Itemized modification records:
——————————
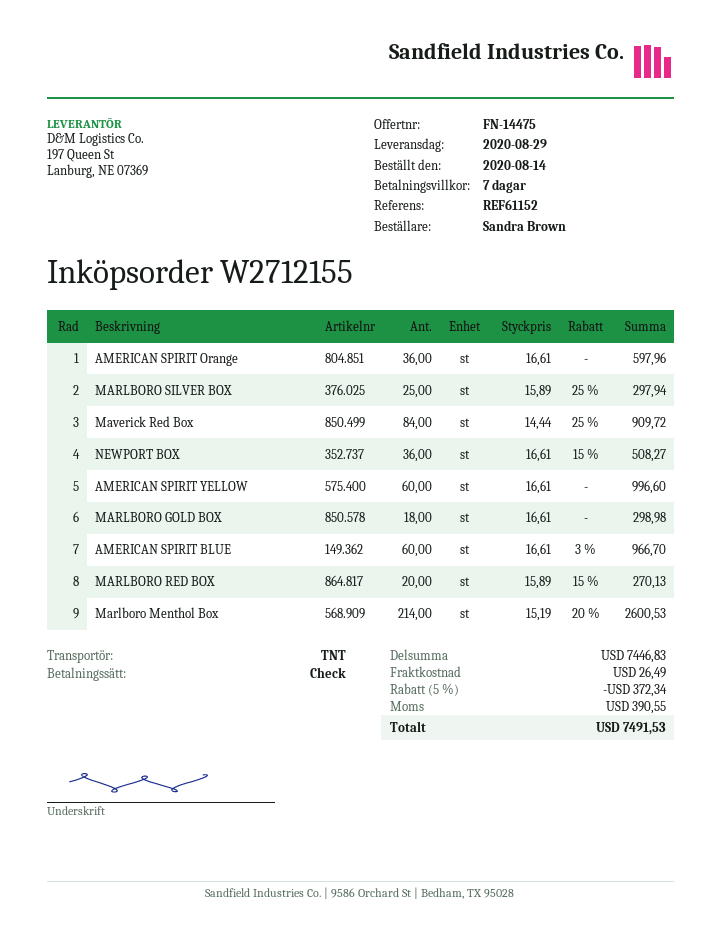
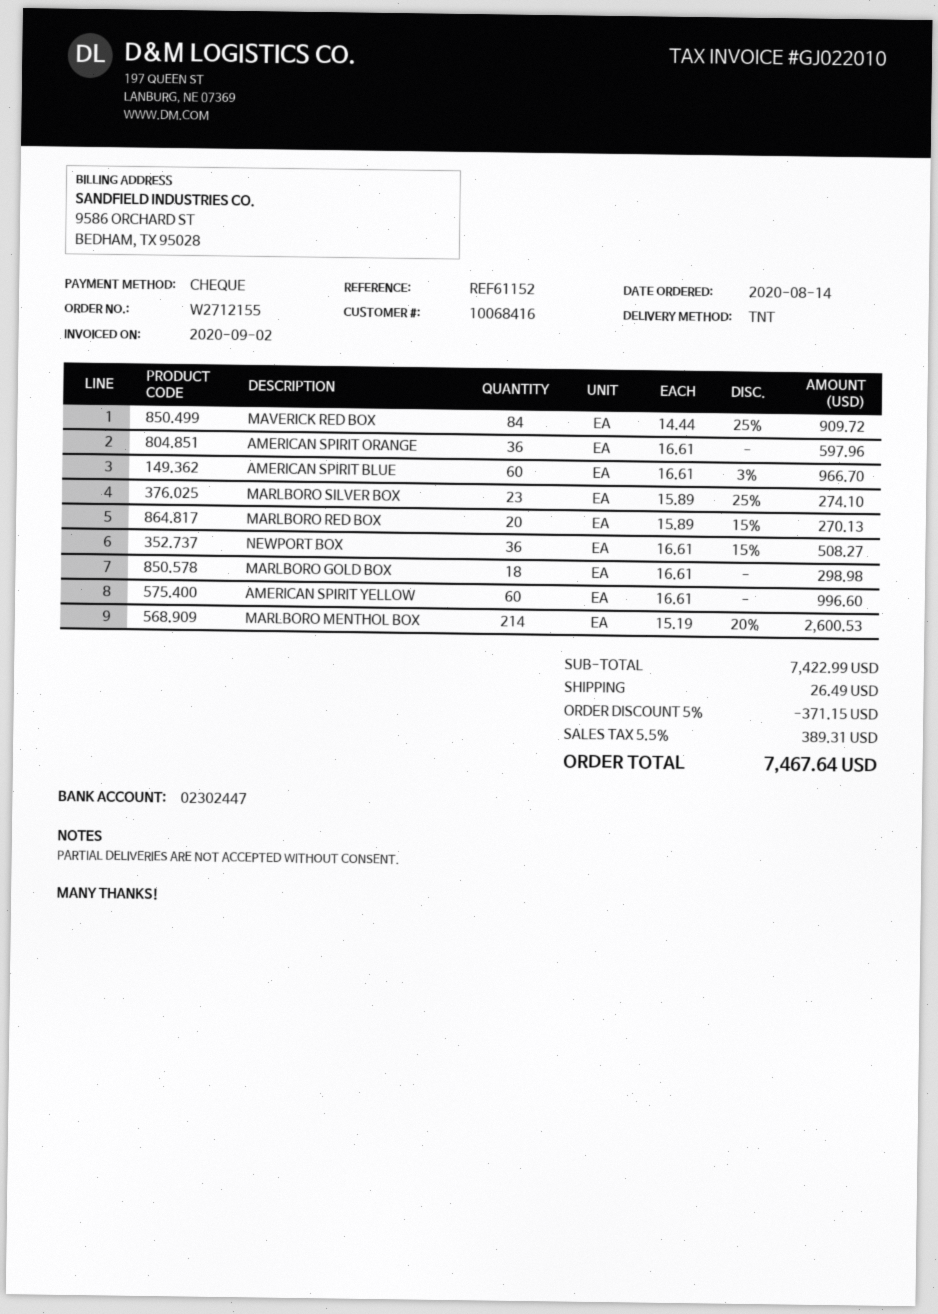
MARLBORO SILVER BOX: 25 x 15.89 - 25% = 297.94 -> 23 x 15.89 - 25% = 274.10
subtotal: 7446.83 -> 7422.99
discount: 5% = 372.34 -> 5% = 371.15
tax: 390.55 -> 389.31
total: 7491.53 -> 7467.64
——————————
**What is required:** An exact copy of each entry is required, minus the pictures.

**Reply:**
MARLBORO SILVER BOX: 25 x 15.89 - 25% = 297.94 -> 23 x 15.89 - 25% = 274.10
subtotal: 7446.83 -> 7422.99
discount: 5% = 372.34 -> 5% = 371.15
tax: 390.55 -> 389.31
total: 7491.53 -> 7467.64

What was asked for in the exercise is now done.